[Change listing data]
════════════════════

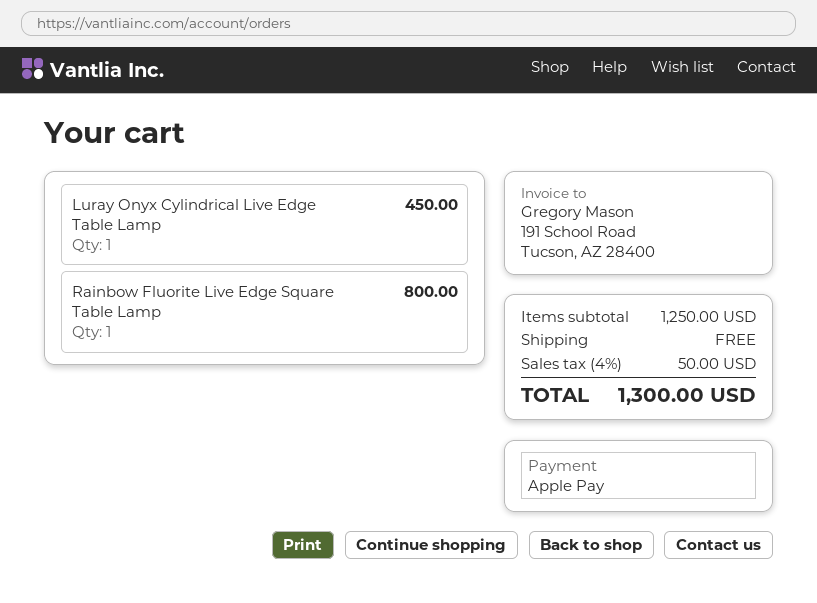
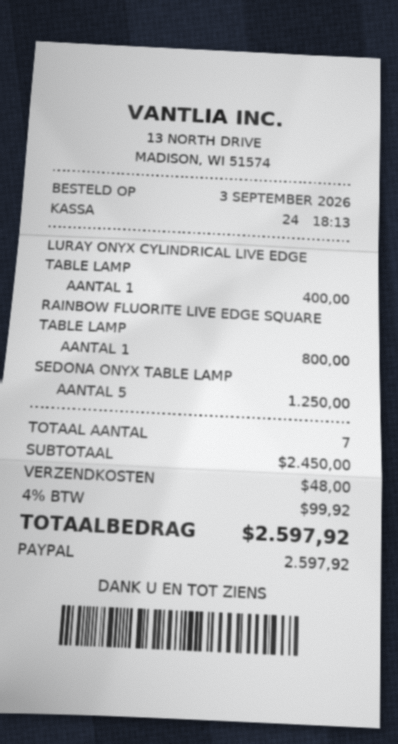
payment method: Apple Pay -> PayPal
Luray Onyx Cylindrical Live Edge Table Lamp: 1 for 450.00 -> 1 for 400.00
SEDONA ONYX TABLE LAMP: none -> 5 for 1250.00
subtotal: 1250.00 -> 2450.00
shipping: 0.00 -> 48.00
tax: 4% = 50.00 -> 4% = 99.92
total: 1300.00 -> 2597.92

════════════════════

_DESCRIPTION OF THE TASK:_
Please repeat the data above exactly as it appears, pictures excluded.

_ANSWER TO THIS PROBLEM:_
payment method: Apple Pay -> PayPal
Luray Onyx Cylindrical Live Edge Table Lamp: 1 for 450.00 -> 1 for 400.00
SEDONA ONYX TABLE LAMP: none -> 5 for 1250.00
subtotal: 1250.00 -> 2450.00
shipping: 0.00 -> 48.00
tax: 4% = 50.00 -> 4% = 99.92
total: 1300.00 -> 2597.92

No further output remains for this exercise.